▸ **Data entries**
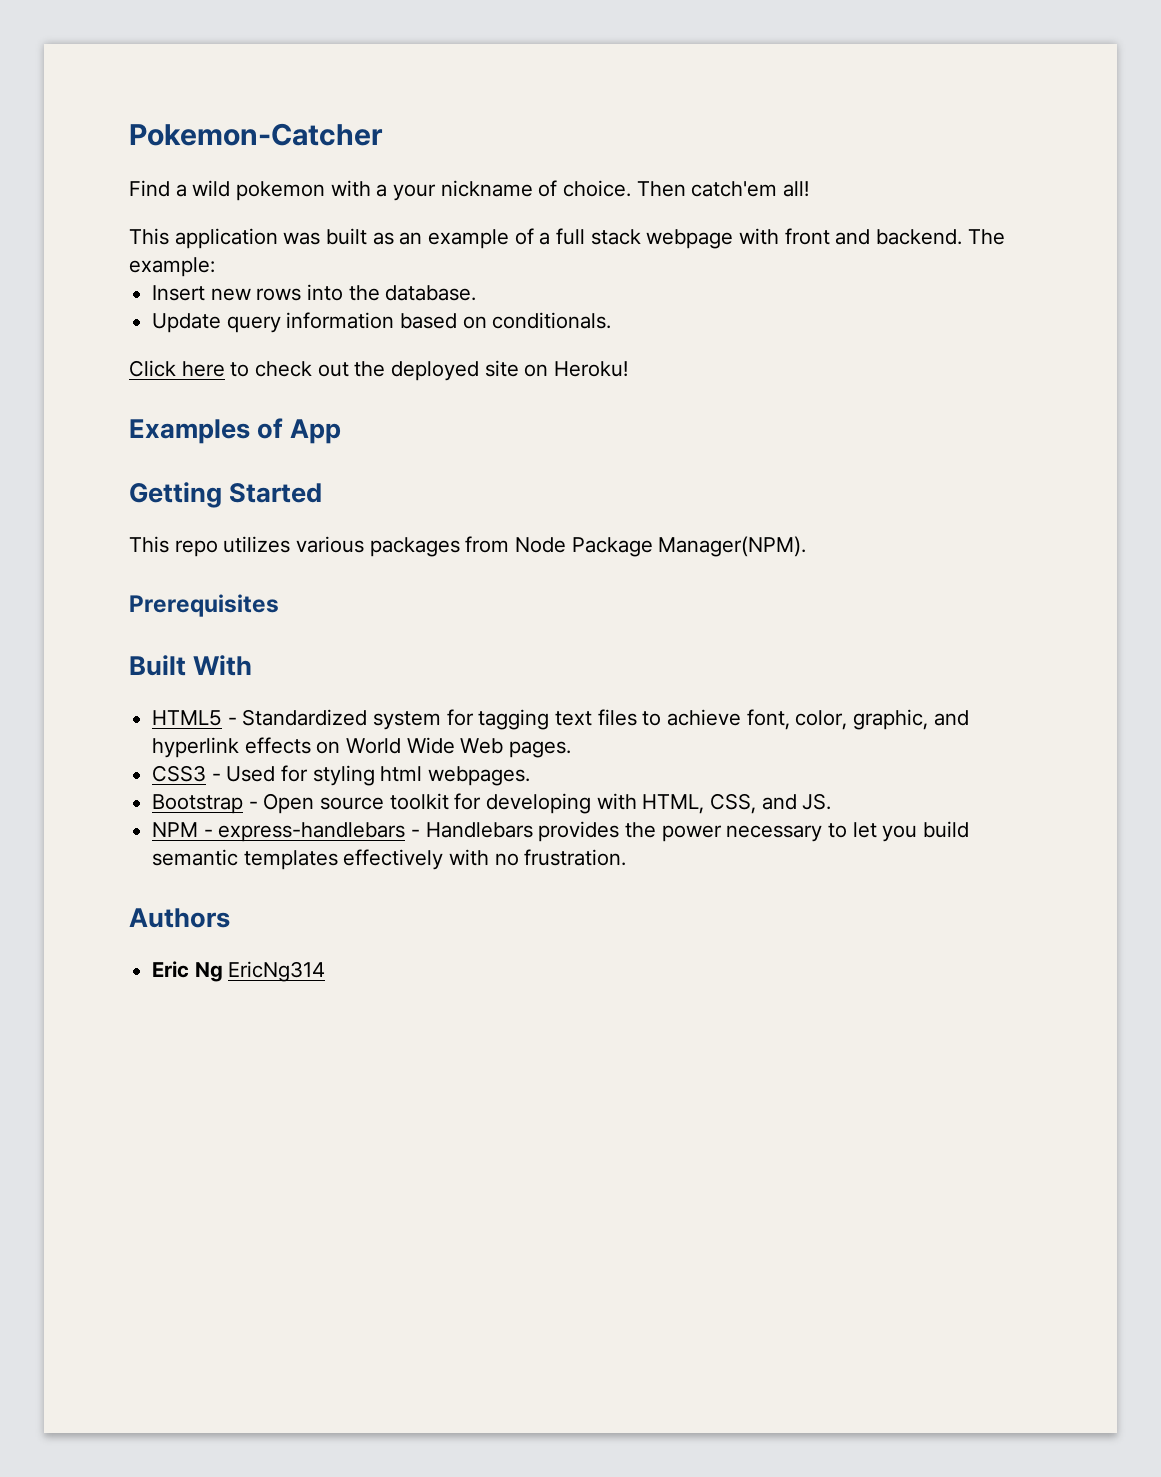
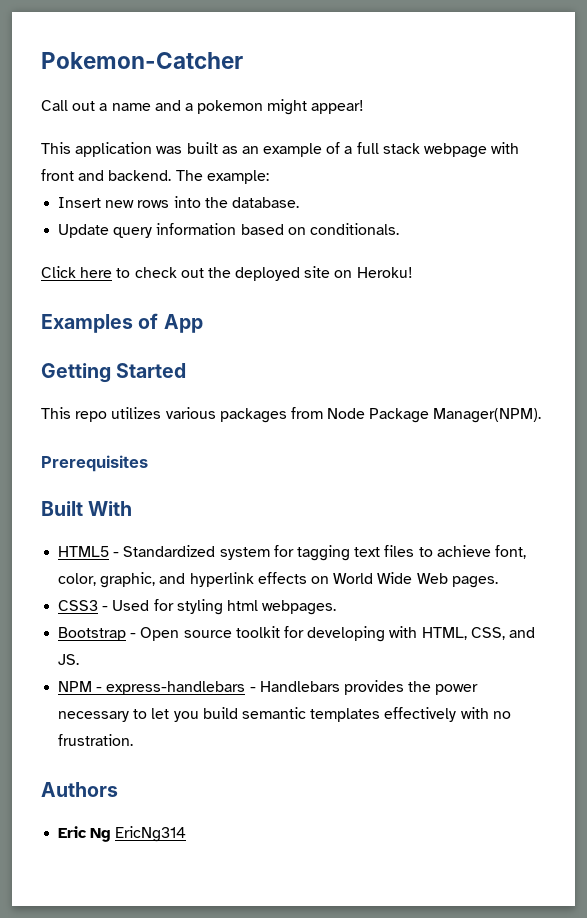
[129,180,810,201] Find a wild pokemon with a your nickname of choice. Then catch'em all! -> [41,99,365,115] Call out a name and a pokemon might appear!

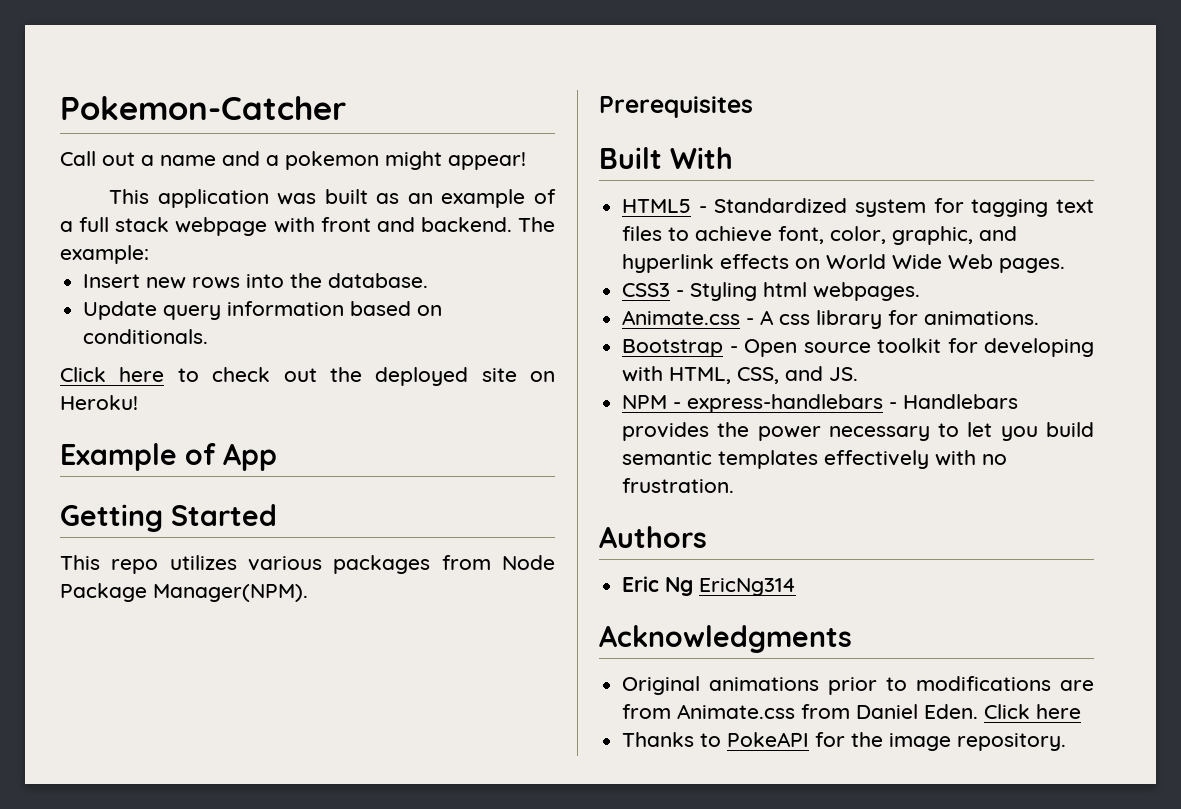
[41,314,133,333] Examples -> [60,443,177,471] Example
[112,599,223,615] Used for styling -> [690,282,758,301] Styling
(337, 607) none -> [622,310,1040,329] // Animate.css - A css library for animations.
(187, 834) none -> [599,625,852,653] [622,676,1094,695] [622,704,1082,719] [622,732,1067,751] // Acknowledgments // Original animations prior to modifications are from Animate.css from Daniel Eden. Click here // Thanks to PokeAPI for the image repository.

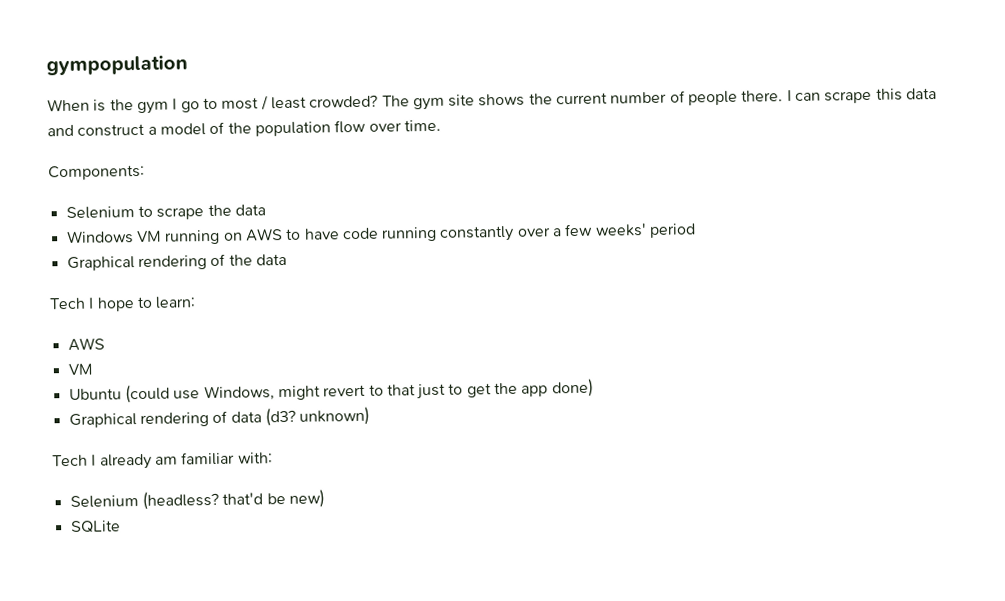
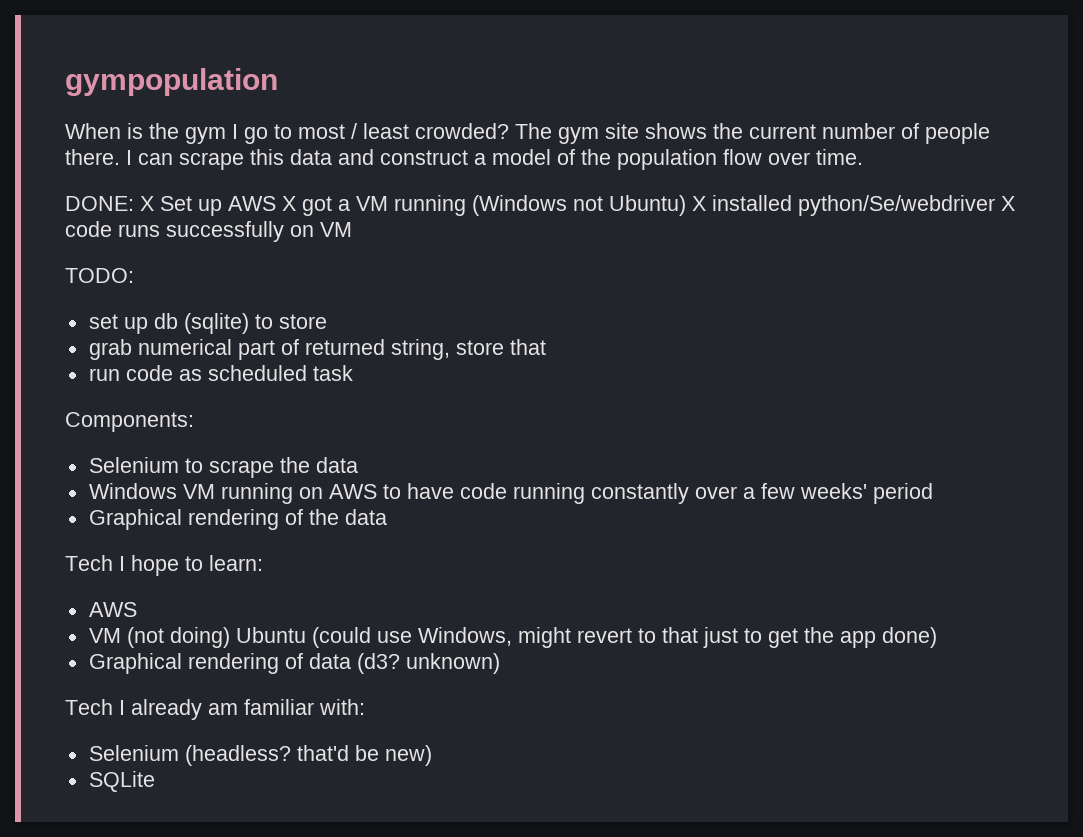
(441, 125) none -> [65,195,1015,216] [65,221,352,242] [65,268,134,283] [88,313,327,334] [88,339,546,360] [88,365,353,381] // DONE: X Set up AWS X got a VM running (Windows not Ubuntu) X installed python/Se/webdriver X code runs successfully on VM // TODO: // set up db (sqlite) to store // grab numerical part of returned string, store that // run code as scheduled task
(93, 369) // -> [126,627,230,648] (not doing)

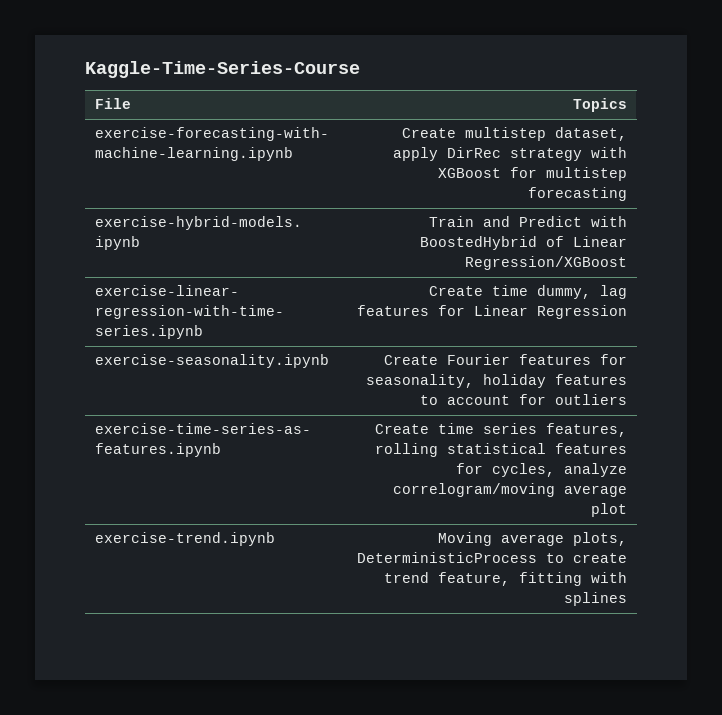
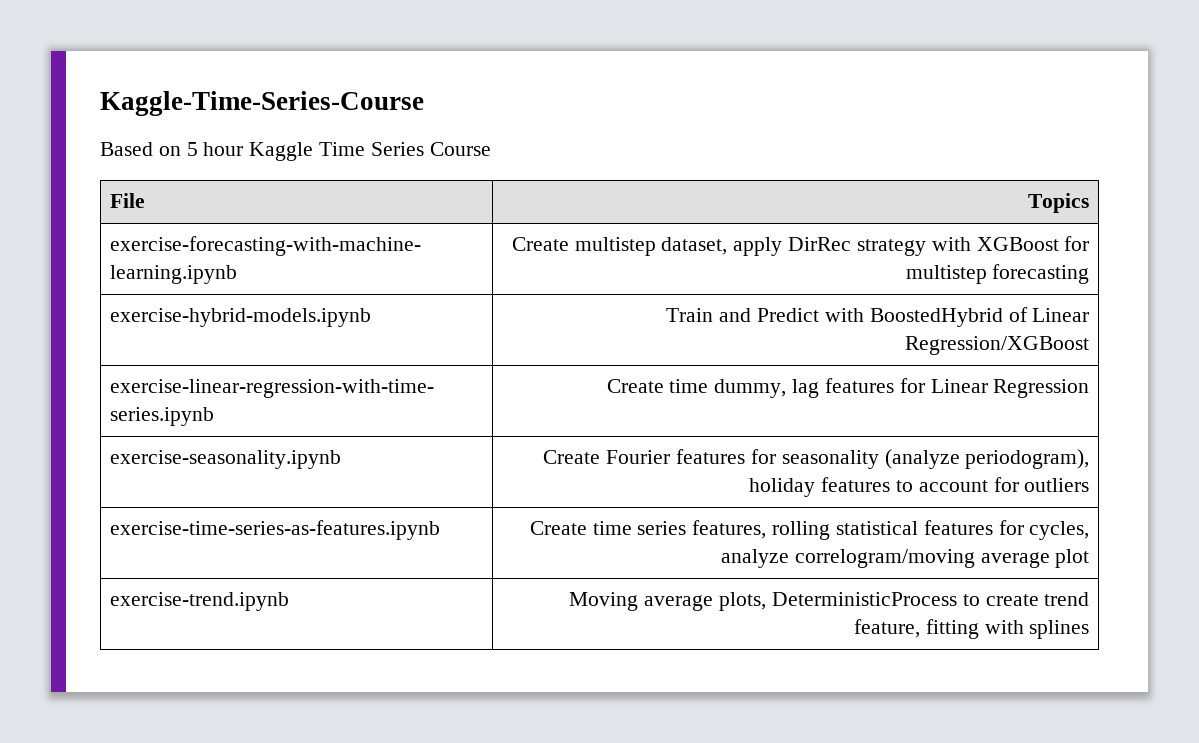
(360, 69) none -> [100,142,491,161] // Based on 5 hour Kaggle Time Series Course
[366,374,475,388] seasonality, -> [781,449,1090,469] seasonality (analyze periodogram),

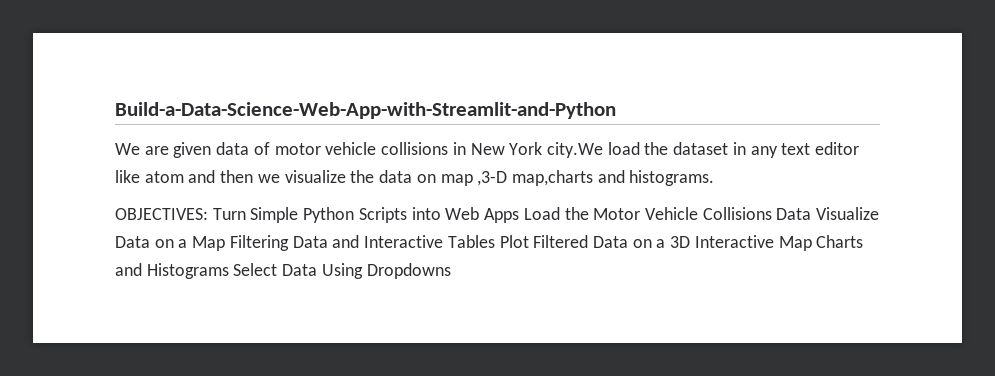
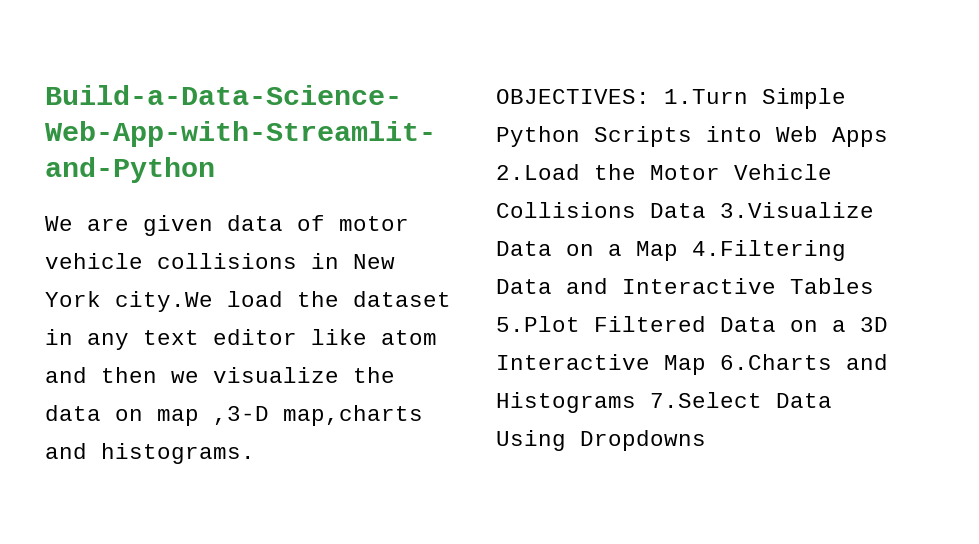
[212,208,246,220] Turn -> [664,89,748,104] 1.Turn
[523,207,560,220] Load -> [496,164,580,180] 2.Load
[816,207,880,220] Visualize -> [720,202,874,218] 3.Visualize
[229,235,289,251] Filtering -> [692,240,846,261] 4.Filtering
[499,235,529,248] Plot -> [496,316,580,332] 5.Plot
[816,235,864,248] Charts -> [720,354,832,370] 6.Charts
[233,263,278,276] Select -> [650,392,762,408] 7.Select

▸ **Directions for this task**
When you find a line in the records that contains the word "Animate", copy it.

▸ **Answer to this task**
(337, 607) none -> [622,310,1040,329] // Animate.css - A css library for animations.
(187, 834) none -> [599,625,852,653] [622,676,1094,695] [622,704,1082,719] [622,732,1067,751] // Acknowledgments // Original animations prior to modifications are from Animate.css from Daniel Eden. Click here // Thanks to PokeAPI for the image repository.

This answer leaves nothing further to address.